- Born: 2 November 1973 (age 52) Kollam, Kerala, India
- Education: University of Madras
- Occupations: Actor and Model, Writer
- Years active: 2012–present
- Spouse: Laxmy Krishnabhaskar
- Children: 2

= Krishnabhaskar Mangalasserri =

Indian screen writer

Krishnabhaskar Mangalasserri is an Indian actor, model, academic, novelist, and screenwriter who works in the Malayalam film industry. He made his acting debut in the Malayalam film Puthiya Theerangal (2012) and later starred in the movie American-born Confused Desi (ABCD). He co-wrote and played a lead role in the movie Asha Black.

==Early life and career==
Krishnabhaskar was born in Kollam as the son of a police officer and school teacher in the year 1973. He was actively involved in school plays and drama.
After his MBA he started working in ad agencies in Chennai and then in Dubai.

He started modeling as one of his activities by facing the camera for brands like Musli power, Malayala Manorama, Sharon PVC pipes etc. He debuted into cinema with a cameo role in the Sathyan Anthikad film Puthiya Theerangal. Then came the film American-born Confused Desi (ABCD) directed by Martin Prakkat.
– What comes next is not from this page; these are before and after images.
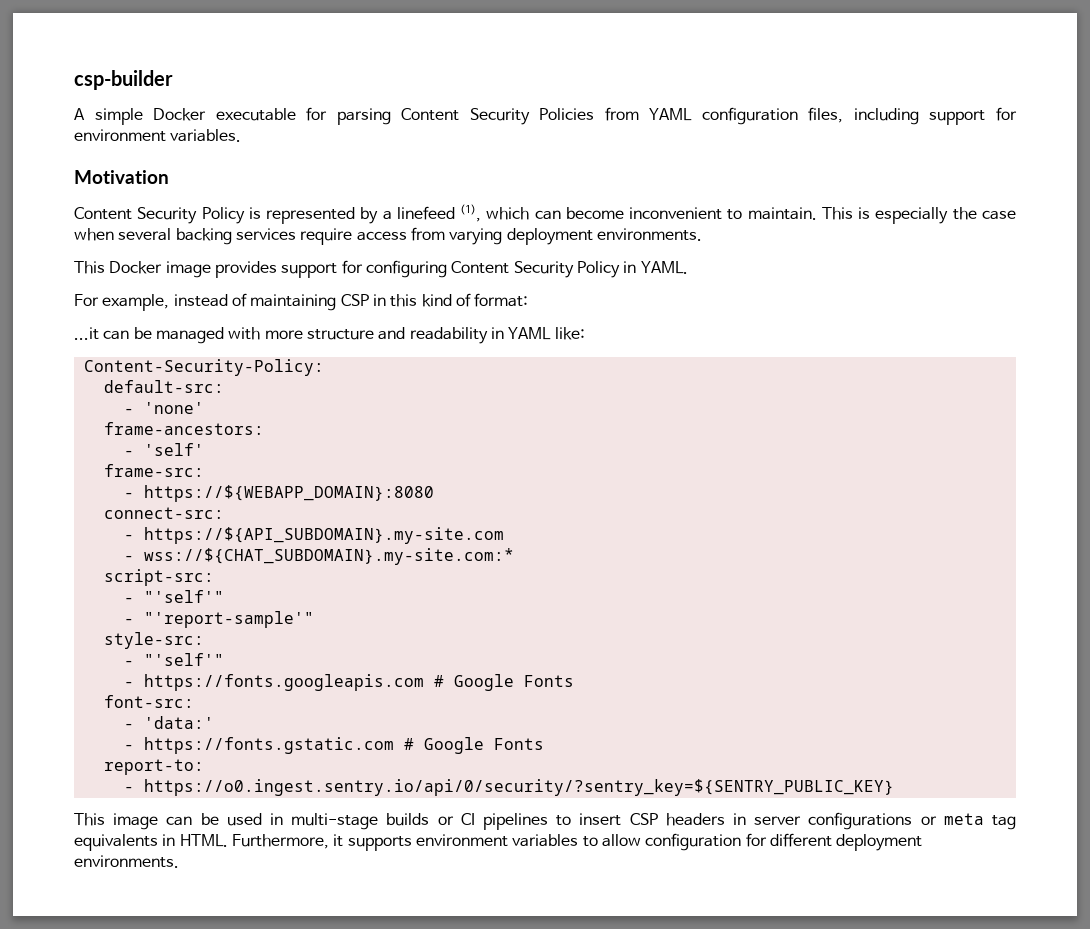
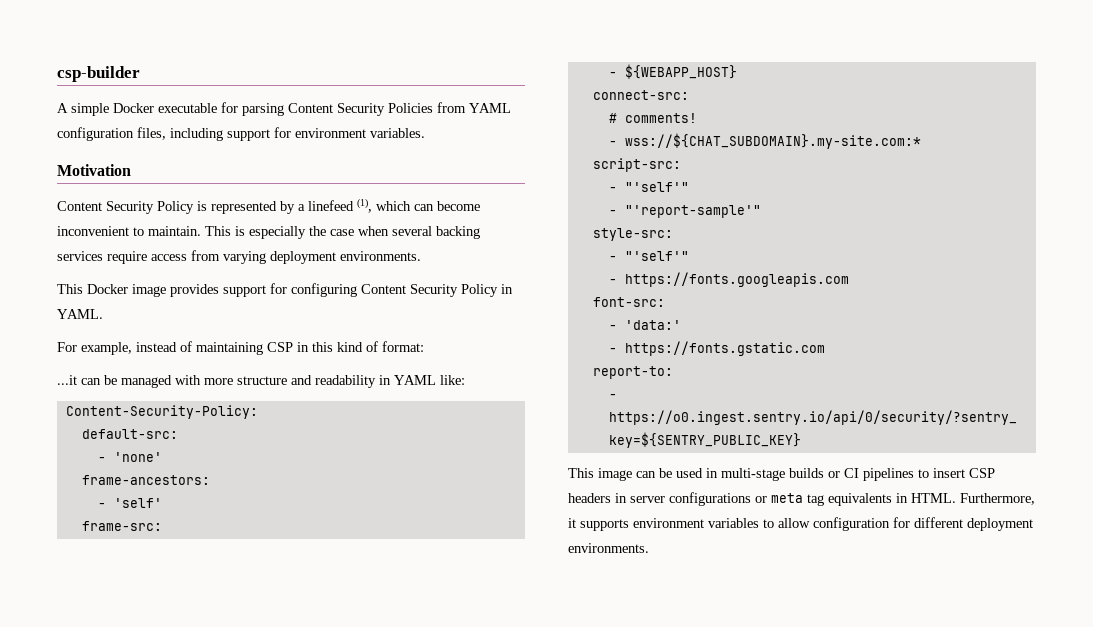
- - https://${WEBAPP_DOMAIN}:8080
+ - ${WEBAPP_HOST}
- - https://${API_SUBDOMAIN}.my-site.com
+ # comments!
- - https://fonts.googleapis.com # Google Fonts
+ - https://fonts.googleapis.com
- - https://fonts.gstatic.com # Google Fonts
+ - https://fonts.gstatic.com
He also acted in two short films – the yellow pen directed by Jude Anthany Joseph, and in the short film Scene contra.
He is also the global head of Aster Volunteers from December 2016 to December 2020 in the CSR and philanthropy department of Aster DM Healthcare Dubai.
He co wrote the Malayalam film Asha Black as a dialogue associate and also did a full-length role. He cofounded Digifaktory along with Sandeep varma and Gokulnath, a cinema marketing company in the year 2014. In 2019 he wrote and directed a short feature film Innaleyolam.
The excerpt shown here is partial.